◆ **Task prompt**
Type the entries again, word for word.

[Records from a data collection]
:::::

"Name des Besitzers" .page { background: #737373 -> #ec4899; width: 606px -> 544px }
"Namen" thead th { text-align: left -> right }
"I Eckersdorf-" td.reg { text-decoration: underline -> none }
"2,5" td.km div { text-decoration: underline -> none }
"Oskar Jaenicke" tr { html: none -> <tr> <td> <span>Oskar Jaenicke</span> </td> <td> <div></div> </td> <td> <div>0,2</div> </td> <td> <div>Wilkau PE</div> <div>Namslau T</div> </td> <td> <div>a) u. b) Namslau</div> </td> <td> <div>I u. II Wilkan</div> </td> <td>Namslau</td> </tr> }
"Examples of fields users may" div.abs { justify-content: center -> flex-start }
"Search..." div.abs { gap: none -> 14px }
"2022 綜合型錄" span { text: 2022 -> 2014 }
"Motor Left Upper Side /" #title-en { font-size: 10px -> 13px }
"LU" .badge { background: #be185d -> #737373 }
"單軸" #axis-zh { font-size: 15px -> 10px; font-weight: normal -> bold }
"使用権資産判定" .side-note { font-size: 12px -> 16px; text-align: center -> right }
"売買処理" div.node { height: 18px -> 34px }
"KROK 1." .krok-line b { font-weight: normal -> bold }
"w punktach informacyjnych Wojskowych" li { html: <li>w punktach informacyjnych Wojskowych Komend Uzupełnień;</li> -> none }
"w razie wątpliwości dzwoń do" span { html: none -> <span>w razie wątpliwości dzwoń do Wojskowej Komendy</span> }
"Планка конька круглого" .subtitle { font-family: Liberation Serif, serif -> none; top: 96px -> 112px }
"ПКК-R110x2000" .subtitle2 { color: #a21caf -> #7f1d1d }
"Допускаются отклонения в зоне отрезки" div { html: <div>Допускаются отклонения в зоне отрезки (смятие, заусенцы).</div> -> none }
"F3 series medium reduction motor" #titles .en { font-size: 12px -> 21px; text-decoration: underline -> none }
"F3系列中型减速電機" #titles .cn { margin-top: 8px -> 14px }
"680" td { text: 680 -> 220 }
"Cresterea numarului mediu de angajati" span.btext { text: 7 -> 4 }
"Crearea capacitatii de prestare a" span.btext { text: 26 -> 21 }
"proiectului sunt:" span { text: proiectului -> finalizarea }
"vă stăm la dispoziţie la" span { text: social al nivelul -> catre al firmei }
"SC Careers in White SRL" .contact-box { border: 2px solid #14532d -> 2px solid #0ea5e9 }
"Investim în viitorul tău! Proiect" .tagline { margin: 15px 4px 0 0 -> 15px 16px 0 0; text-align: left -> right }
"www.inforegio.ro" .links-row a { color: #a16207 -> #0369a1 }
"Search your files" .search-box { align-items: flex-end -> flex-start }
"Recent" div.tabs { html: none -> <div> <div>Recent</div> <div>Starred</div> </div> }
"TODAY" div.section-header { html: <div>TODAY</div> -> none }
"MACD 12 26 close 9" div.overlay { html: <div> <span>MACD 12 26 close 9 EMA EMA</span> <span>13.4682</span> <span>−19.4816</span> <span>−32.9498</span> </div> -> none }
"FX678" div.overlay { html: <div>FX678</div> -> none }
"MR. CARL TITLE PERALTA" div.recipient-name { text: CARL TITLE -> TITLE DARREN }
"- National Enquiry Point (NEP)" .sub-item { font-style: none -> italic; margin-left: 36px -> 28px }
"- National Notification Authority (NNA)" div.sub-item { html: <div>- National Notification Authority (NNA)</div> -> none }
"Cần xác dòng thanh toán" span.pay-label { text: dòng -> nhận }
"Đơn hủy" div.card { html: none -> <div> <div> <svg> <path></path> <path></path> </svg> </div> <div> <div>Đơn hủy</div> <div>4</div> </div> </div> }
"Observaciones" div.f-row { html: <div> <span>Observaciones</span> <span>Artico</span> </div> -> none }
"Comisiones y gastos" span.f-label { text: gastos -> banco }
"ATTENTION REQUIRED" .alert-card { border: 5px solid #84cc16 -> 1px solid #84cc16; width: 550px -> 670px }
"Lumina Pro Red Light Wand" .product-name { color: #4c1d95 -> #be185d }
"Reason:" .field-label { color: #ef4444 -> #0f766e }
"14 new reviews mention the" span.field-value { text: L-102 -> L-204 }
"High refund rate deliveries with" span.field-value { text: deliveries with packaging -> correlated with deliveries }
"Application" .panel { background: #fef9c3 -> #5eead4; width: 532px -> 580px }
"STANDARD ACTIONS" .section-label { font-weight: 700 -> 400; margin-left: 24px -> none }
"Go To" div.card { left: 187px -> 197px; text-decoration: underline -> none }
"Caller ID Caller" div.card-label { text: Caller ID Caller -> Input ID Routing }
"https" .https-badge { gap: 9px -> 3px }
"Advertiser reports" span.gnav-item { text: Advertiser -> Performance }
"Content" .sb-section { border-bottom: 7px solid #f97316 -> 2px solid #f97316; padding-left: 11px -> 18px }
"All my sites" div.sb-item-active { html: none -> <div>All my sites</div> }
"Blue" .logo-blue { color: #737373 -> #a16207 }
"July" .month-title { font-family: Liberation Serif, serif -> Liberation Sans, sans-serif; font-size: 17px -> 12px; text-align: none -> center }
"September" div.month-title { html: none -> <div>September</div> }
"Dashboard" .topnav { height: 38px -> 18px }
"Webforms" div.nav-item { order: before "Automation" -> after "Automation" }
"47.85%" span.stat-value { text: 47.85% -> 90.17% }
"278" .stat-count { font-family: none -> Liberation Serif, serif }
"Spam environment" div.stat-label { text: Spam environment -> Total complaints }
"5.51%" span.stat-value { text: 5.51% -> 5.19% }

:::::

◆ **Finished task**
"Name des Besitzers" .page { background: #737373 -> #ec4899; width: 606px -> 544px }
"Namen" thead th { text-align: left -> right }
"I Eckersdorf-" td.reg { text-decoration: underline -> none }
"2,5" td.km div { text-decoration: underline -> none }
"Oskar Jaenicke" tr { html: none -> <tr> <td> <span>Oskar Jaenicke</span> </td> <td> <div></div> </td> <td> <div>0,2</div> </td> <td> <div>Wilkau PE</div> <div>Namslau T</div> </td> <td> <div>a) u. b) Namslau</div> </td> <td> <div>I u. II Wilkan</div> </td> <td>Namslau</td> </tr> }
"Examples of fields users may" div.abs { justify-content: center -> flex-start }
"Search..." div.abs { gap: none -> 14px }
"2022 綜合型錄" span { text: 2022 -> 2014 }
"Motor Left Upper Side /" #title-en { font-size: 10px -> 13px }
"LU" .badge { background: #be185d -> #737373 }
"單軸" #axis-zh { font-size: 15px -> 10px; font-weight: normal -> bold }
"使用権資産判定" .side-note { font-size: 12px -> 16px; text-align: center -> right }
"売買処理" div.node { height: 18px -> 34px }
"KROK 1." .krok-line b { font-weight: normal -> bold }
"w punktach informacyjnych Wojskowych" li { html: <li>w punktach informacyjnych Wojskowych Komend Uzupełnień;</li> -> none }
"w razie wątpliwości dzwoń do" span { html: none -> <span>w razie wątpliwości dzwoń do Wojskowej Komendy</span> }
"Планка конька круглого" .subtitle { font-family: Liberation Serif, serif -> none; top: 96px -> 112px }
"ПКК-R110x2000" .subtitle2 { color: #a21caf -> #7f1d1d }
"Допускаются отклонения в зоне отрезки" div { html: <div>Допускаются отклонения в зоне отрезки (смятие, заусенцы).</div> -> none }
"F3 series medium reduction motor" #titles .en { font-size: 12px -> 21px; text-decoration: underline -> none }
"F3系列中型减速電機" #titles .cn { margin-top: 8px -> 14px }
"680" td { text: 680 -> 220 }
"Cresterea numarului mediu de angajati" span.btext { text: 7 -> 4 }
"Crearea capacitatii de prestare a" span.btext { text: 26 -> 21 }
"proiectului sunt:" span { text: proiectului -> finalizarea }
"vă stăm la dispoziţie la" span { text: social al nivelul -> catre al firmei }
"SC Careers in White SRL" .contact-box { border: 2px solid #14532d -> 2px solid #0ea5e9 }
"Investim în viitorul tău! Proiect" .tagline { margin: 15px 4px 0 0 -> 15px 16px 0 0; text-align: left -> right }
"www.inforegio.ro" .links-row a { color: #a16207 -> #0369a1 }
"Search your files" .search-box { align-items: flex-end -> flex-start }
"Recent" div.tabs { html: none -> <div> <div>Recent</div> <div>Starred</div> </div> }
"TODAY" div.section-header { html: <div>TODAY</div> -> none }
"MACD 12 26 close 9" div.overlay { html: <div> <span>MACD 12 26 close 9 EMA EMA</span> <span>13.4682</span> <span>−19.4816</span> <span>−32.9498</span> </div> -> none }
"FX678" div.overlay { html: <div>FX678</div> -> none }
"MR. CARL TITLE PERALTA" div.recipient-name { text: CARL TITLE -> TITLE DARREN }
"- National Enquiry Point (NEP)" .sub-item { font-style: none -> italic; margin-left: 36px -> 28px }
"- National Notification Authority (NNA)" div.sub-item { html: <div>- National Notification Authority (NNA)</div> -> none }
"Cần xác dòng thanh toán" span.pay-label { text: dòng -> nhận }
"Đơn hủy" div.card { html: none -> <div> <div> <svg> <path></path> <path></path> </svg> </div> <div> <div>Đơn hủy</div> <div>4</div> </div> </div> }
"Observaciones" div.f-row { html: <div> <span>Observaciones</span> <span>Artico</span> </div> -> none }
"Comisiones y gastos" span.f-label { text: gastos -> banco }
"ATTENTION REQUIRED" .alert-card { border: 5px solid #84cc16 -> 1px solid #84cc16; width: 550px -> 670px }
"Lumina Pro Red Light Wand" .product-name { color: #4c1d95 -> #be185d }
"Reason:" .field-label { color: #ef4444 -> #0f766e }
"14 new reviews mention the" span.field-value { text: L-102 -> L-204 }
"High refund rate deliveries with" span.field-value { text: deliveries with packaging -> correlated with deliveries }
"Application" .panel { background: #fef9c3 -> #5eead4; width: 532px -> 580px }
"STANDARD ACTIONS" .section-label { font-weight: 700 -> 400; margin-left: 24px -> none }
"Go To" div.card { left: 187px -> 197px; text-decoration: underline -> none }
"Caller ID Caller" div.card-label { text: Caller ID Caller -> Input ID Routing }
"https" .https-badge { gap: 9px -> 3px }
"Advertiser reports" span.gnav-item { text: Advertiser -> Performance }
"Content" .sb-section { border-bottom: 7px solid #f97316 -> 2px solid #f97316; padding-left: 11px -> 18px }
"All my sites" div.sb-item-active { html: none -> <div>All my sites</div> }
"Blue" .logo-blue { color: #737373 -> #a16207 }
"July" .month-title { font-family: Liberation Serif, serif -> Liberation Sans, sans-serif; font-size: 17px -> 12px; text-align: none -> center }
"September" div.month-title { html: none -> <div>September</div> }
"Dashboard" .topnav { height: 38px -> 18px }
"Webforms" div.nav-item { order: before "Automation" -> after "Automation" }
"47.85%" span.stat-value { text: 47.85% -> 90.17% }
"278" .stat-count { font-family: none -> Liberation Serif, serif }
"Spam environment" div.stat-label { text: Spam environment -> Total complaints }
"5.51%" span.stat-value { text: 5.51% -> 5.19% }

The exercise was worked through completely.